Step 4: Configure Your dbt Project for BigQuery

  1. Open the profiles.yml file:
  2. If you don't have one, you can create it in ~/.dbt/.
  3. The file should look like this:
    your_project_name:
      target: dev
      outputs:
        dev:
          type: bigquery
          method: service-account
          project: your-gcp-project-id
          dataset: your_dataset_name
          threads: 1
          keyfile: /path/to/your-service-account-file.json
          timeout_seconds: 300
          location: your_location
    
  4. Replace your_project_name, your-gcp-project-id, your_dataset_name, and /path/to/your-service-account-file.json with your actual project details.

  5. Save the file.

Step 5: Create Models and Start Developing

  1. Open the models folder in your dbt project.
  2. Create a new .sql file for each model you want to define. For example:
    -- my_first_model.sql
    SELECT *
    FROM `your_gcp_project.your_dataset.your_table`
    
    Replace your_gcp_project, your_dataset, and your_table with the actual names.

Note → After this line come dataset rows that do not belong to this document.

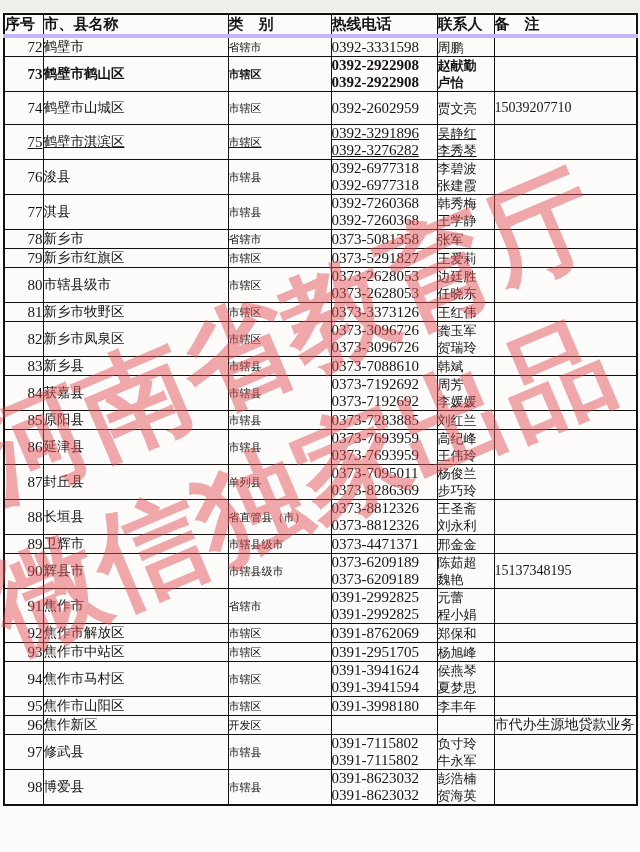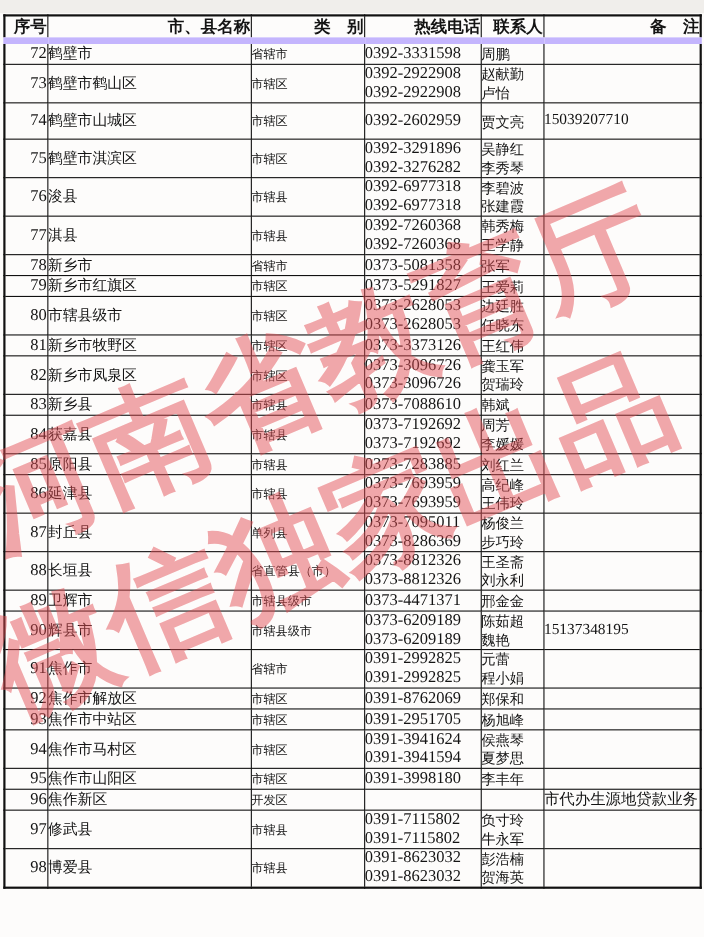"序号" .hotline th { border-bottom: 6px solid #c4b5fd -> 4px solid #c4b5fd; text-align: right -> left }
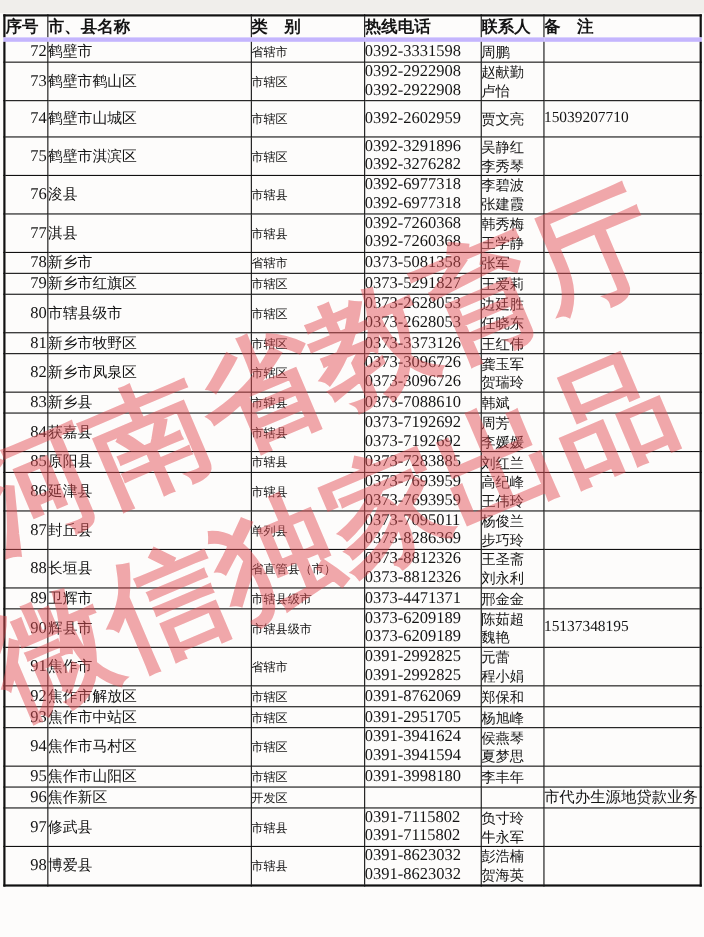"73" tr { font-weight: none -> bold }
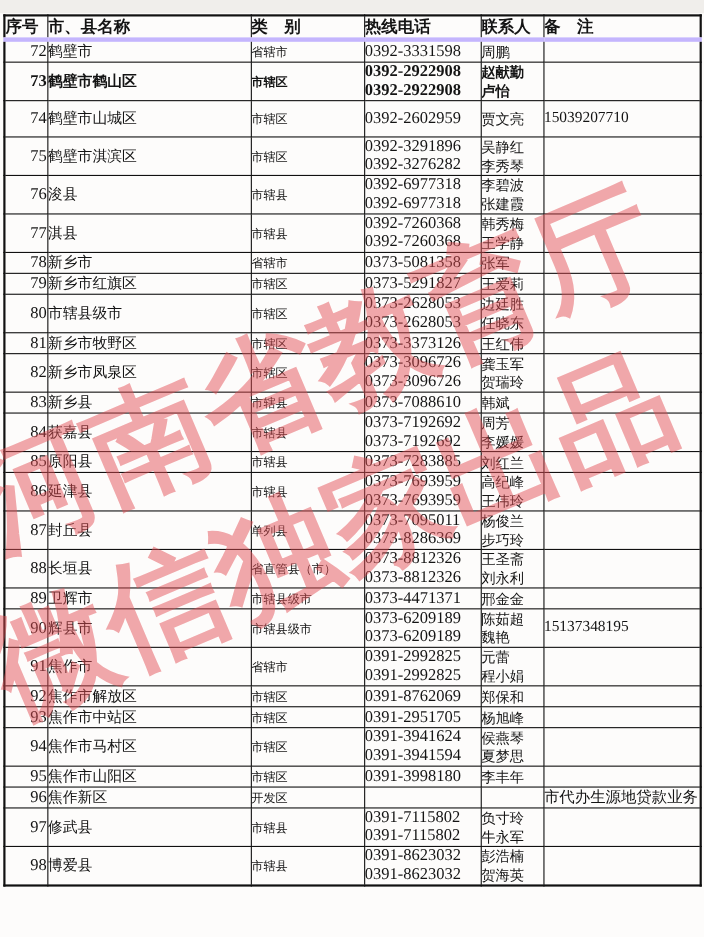"75" tr { text-decoration: none -> underline }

Step 6: Run Your dbt Models

  1. In the terminal, inside your dbt project directory, run:
    dbt run
    
    This will execute your models and create the tables or views in BigQuery.

Step 7: Check Your Work

  1. Check BigQuery to see if your tables or views have been created as expected.

Step 8: Version Control (Optional)

  1. Initialize a Git repository in your project directory:
    git init
    
  2. Add and commit your files:
    git add .
    git commit -m "Initial commit"
    

Final Tips

  • Always test your models by running dbt run regularly to ensure everything is working.
  • Use dbt docs to generate documentation with dbt docs generate.

That's it! You've set up a dbt project for BigQuery using Visual Studio Code. Happy developing!